* **What is required**:
Return every line of the records, exact and in full, until you have returned the line with "Christmas stockings are", and include none of the pictures.

* * *

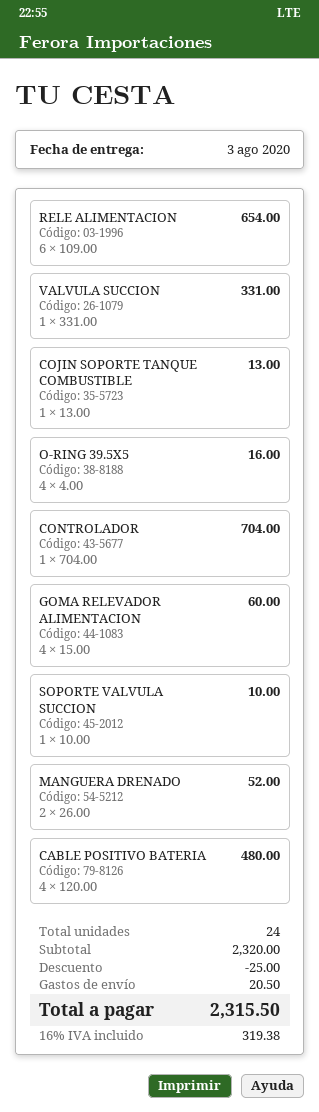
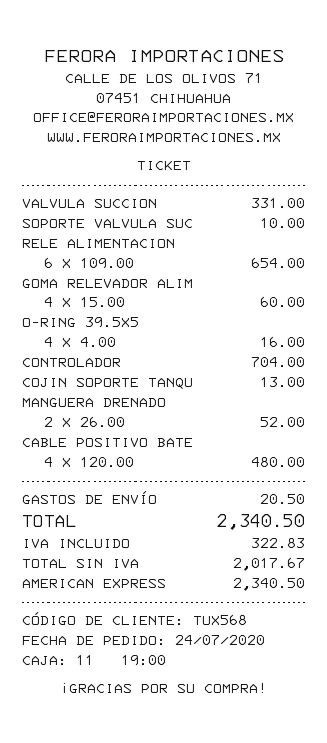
discount: 25.00 -> none
tax: 319.38 -> 322.83
total: 2315.50 -> 2340.50

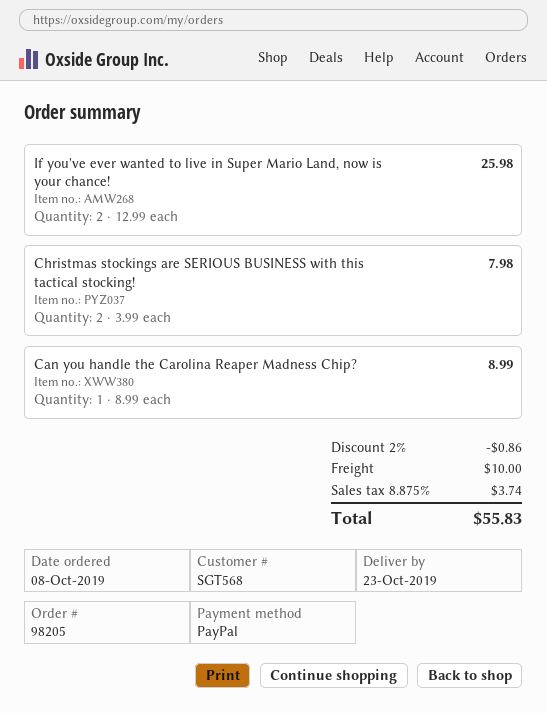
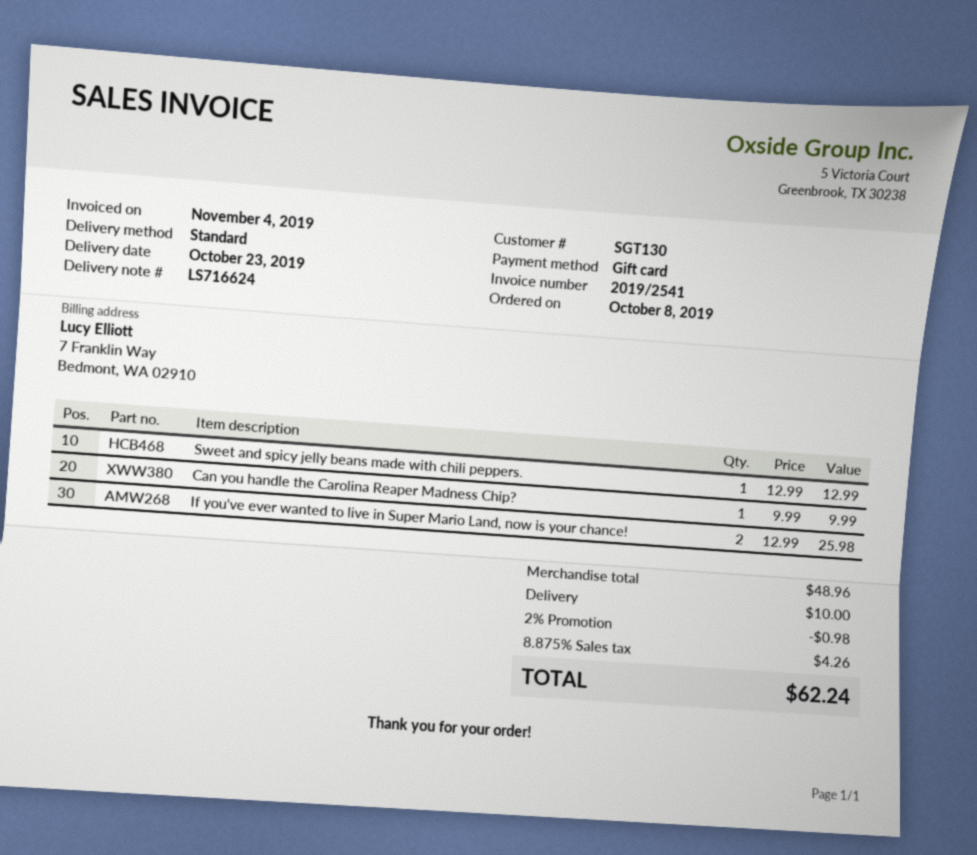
customer number: SGT568 -> SGT130
payment method: PayPal -> gift card
Christmas stockings are SERIOUS BUSINESS with this tactical stocking!: 2 x 3.99 = 7.98 -> none
Can you handle the Carolina Reaper Madness Chip?: 1 x 8.99 = 8.99 -> 1 x 9.99 = 9.99
Sweet and spicy jelly beans made with chili peppers.: none -> 1 x 12.99 = 12.99
discount: 2% = 0.86 -> 2% = 0.98
tax: 8.875% = 3.74 -> 8.875% = 4.26
total: 55.83 -> 62.24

* * *

* **Response box**:
discount: 25.00 -> none
tax: 319.38 -> 322.83
total: 2315.50 -> 2340.50

customer number: SGT568 -> SGT130
payment method: PayPal -> gift card
Christmas stockings are SERIOUS BUSINESS with this tactical stocking!: 2 x 3.99 = 7.98 -> none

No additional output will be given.